Work required: Extract every line below that contains the word "cloud".

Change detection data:
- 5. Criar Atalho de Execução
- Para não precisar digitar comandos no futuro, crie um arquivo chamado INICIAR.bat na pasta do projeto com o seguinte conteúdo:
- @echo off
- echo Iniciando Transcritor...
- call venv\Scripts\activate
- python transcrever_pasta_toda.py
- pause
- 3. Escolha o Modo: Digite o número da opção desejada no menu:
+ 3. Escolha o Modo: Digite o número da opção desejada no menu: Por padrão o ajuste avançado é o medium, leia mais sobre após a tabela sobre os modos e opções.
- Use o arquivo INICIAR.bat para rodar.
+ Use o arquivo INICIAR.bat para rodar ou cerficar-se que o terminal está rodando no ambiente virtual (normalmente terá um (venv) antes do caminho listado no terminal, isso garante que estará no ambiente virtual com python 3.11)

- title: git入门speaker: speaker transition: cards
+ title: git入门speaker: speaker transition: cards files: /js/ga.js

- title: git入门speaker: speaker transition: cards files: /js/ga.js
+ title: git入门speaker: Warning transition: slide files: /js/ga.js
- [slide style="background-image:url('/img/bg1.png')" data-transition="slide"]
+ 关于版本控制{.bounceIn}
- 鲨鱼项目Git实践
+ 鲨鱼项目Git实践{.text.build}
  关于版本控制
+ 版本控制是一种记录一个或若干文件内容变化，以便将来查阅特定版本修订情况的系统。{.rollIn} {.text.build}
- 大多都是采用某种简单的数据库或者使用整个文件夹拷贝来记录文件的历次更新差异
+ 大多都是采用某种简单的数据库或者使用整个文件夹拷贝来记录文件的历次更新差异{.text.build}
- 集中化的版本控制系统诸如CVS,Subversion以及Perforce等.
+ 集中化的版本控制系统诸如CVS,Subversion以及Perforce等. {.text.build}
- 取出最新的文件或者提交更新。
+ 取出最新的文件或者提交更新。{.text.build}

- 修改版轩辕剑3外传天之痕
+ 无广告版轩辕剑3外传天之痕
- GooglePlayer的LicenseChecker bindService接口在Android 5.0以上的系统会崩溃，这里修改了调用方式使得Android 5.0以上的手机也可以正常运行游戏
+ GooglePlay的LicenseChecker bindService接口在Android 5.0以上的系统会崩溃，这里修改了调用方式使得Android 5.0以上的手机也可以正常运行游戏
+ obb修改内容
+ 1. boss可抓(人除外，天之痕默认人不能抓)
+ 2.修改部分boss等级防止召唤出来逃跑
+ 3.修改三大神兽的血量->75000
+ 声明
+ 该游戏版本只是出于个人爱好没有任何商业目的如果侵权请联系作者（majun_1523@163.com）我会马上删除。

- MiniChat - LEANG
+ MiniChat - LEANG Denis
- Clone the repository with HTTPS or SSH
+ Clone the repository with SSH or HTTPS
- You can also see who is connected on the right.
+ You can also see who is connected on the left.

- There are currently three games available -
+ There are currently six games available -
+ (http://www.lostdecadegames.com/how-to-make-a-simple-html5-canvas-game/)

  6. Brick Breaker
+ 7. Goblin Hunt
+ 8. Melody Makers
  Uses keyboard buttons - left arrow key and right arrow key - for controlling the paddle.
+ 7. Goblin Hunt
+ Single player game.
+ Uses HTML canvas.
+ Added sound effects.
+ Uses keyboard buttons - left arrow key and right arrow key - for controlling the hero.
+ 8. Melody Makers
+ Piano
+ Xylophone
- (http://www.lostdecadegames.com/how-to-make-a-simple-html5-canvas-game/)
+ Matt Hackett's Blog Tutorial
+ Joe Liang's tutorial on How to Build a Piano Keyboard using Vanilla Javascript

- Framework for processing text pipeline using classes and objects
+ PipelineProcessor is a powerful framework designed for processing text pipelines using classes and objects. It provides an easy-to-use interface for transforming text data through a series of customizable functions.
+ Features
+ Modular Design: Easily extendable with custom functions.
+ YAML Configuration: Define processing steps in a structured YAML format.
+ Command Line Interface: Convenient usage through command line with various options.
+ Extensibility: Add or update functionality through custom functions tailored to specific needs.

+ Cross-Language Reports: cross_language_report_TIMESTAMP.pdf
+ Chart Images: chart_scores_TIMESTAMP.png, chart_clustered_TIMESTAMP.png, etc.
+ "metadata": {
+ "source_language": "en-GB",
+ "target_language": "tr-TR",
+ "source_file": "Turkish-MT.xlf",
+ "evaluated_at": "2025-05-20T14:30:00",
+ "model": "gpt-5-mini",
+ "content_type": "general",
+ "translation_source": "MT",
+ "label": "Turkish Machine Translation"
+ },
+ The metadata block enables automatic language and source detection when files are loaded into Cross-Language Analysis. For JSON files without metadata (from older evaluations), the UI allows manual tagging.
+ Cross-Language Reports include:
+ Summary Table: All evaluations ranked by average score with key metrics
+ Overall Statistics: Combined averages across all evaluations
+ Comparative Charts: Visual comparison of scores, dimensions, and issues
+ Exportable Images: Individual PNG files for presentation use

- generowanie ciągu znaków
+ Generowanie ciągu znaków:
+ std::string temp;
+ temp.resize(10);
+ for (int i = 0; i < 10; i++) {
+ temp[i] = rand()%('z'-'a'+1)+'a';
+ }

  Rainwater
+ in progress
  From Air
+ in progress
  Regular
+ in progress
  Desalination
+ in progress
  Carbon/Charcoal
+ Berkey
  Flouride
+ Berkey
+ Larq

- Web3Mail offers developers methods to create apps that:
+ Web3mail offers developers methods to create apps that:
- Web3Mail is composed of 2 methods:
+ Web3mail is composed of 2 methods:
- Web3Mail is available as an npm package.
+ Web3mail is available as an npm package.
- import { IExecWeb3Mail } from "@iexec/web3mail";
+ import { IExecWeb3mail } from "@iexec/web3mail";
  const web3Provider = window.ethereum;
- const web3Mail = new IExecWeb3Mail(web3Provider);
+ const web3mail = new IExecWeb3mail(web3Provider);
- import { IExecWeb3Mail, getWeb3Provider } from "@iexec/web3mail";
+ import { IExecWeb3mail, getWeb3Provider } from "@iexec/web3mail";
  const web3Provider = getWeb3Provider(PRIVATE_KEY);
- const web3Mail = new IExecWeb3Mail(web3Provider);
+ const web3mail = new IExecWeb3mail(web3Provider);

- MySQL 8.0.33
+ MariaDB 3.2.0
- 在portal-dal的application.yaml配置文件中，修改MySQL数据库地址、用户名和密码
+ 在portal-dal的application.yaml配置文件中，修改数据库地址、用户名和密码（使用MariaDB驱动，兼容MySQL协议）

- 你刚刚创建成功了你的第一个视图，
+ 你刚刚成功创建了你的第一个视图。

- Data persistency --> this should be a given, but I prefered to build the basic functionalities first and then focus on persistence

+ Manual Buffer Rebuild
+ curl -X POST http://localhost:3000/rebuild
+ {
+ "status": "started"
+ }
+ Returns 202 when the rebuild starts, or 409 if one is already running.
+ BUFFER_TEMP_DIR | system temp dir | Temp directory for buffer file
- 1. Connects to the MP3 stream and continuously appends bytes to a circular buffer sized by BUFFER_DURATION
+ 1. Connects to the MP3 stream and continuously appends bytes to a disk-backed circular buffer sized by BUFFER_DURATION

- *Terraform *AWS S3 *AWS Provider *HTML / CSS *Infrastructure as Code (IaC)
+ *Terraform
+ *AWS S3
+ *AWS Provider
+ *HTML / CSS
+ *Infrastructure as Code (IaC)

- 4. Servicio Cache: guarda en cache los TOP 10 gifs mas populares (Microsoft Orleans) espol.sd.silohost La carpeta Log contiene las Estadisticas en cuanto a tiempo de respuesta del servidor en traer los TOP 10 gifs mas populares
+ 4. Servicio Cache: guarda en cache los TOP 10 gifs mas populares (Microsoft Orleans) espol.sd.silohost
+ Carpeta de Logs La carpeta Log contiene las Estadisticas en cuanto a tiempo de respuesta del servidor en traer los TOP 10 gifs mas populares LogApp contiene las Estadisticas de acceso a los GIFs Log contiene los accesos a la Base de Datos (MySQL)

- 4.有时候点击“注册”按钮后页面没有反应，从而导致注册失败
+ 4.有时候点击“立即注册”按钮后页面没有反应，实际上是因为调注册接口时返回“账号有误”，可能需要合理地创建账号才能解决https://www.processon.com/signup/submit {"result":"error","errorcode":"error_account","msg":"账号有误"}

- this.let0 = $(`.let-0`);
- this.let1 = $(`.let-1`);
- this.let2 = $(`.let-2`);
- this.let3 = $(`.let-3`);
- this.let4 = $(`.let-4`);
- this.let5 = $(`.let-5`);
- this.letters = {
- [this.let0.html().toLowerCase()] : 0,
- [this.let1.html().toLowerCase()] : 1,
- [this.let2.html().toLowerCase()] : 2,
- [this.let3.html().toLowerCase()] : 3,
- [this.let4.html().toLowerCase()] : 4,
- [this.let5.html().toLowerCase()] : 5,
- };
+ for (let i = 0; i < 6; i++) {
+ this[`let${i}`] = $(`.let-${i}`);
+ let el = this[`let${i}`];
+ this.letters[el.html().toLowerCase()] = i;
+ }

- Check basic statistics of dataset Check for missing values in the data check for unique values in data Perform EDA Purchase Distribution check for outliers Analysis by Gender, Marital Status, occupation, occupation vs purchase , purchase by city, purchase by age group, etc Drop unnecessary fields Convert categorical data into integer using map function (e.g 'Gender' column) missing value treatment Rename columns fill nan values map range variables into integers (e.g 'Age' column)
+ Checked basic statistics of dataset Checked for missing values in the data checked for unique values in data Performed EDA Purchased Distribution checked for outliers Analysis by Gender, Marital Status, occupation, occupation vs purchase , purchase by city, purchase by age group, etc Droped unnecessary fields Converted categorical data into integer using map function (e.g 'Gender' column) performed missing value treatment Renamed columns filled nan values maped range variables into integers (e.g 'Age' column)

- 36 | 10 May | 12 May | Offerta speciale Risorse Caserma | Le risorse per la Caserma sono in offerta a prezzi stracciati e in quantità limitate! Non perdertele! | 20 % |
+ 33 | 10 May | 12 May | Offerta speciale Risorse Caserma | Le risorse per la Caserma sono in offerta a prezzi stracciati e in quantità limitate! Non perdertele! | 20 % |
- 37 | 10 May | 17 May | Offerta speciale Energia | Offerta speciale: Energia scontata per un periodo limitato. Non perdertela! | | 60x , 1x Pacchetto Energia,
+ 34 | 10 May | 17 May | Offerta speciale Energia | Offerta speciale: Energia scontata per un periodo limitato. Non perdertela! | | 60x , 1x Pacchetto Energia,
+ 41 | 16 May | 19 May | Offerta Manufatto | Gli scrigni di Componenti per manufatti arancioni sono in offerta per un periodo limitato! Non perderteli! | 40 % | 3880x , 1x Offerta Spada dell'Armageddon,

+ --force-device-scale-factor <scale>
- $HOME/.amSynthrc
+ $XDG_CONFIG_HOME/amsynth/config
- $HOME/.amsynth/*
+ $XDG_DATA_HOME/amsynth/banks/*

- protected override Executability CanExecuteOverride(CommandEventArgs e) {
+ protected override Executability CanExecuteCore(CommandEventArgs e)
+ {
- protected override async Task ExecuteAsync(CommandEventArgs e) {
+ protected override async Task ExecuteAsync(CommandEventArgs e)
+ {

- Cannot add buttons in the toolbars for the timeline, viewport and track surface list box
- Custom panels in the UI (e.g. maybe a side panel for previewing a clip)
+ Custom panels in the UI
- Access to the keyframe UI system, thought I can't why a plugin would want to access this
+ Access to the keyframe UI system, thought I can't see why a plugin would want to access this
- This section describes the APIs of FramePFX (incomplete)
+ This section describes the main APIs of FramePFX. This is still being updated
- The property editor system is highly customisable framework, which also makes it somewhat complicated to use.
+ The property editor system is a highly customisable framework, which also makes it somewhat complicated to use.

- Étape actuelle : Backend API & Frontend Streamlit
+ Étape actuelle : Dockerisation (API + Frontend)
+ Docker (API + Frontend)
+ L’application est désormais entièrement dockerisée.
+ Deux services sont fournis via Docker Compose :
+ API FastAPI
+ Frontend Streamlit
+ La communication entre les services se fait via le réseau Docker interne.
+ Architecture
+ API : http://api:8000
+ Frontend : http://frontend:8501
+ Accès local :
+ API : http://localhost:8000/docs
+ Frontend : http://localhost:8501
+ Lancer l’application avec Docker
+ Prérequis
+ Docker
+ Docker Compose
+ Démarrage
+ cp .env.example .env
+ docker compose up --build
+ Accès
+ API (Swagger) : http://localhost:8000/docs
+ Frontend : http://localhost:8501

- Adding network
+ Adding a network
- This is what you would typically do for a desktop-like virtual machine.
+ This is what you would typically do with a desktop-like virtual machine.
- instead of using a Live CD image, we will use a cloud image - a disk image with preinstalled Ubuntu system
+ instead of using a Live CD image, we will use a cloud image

Response to this exercise:
- instead of using a Live CD image, we will use a cloud image - a disk image with preinstalled Ubuntu system
+ instead of using a Live CD image, we will use a cloud image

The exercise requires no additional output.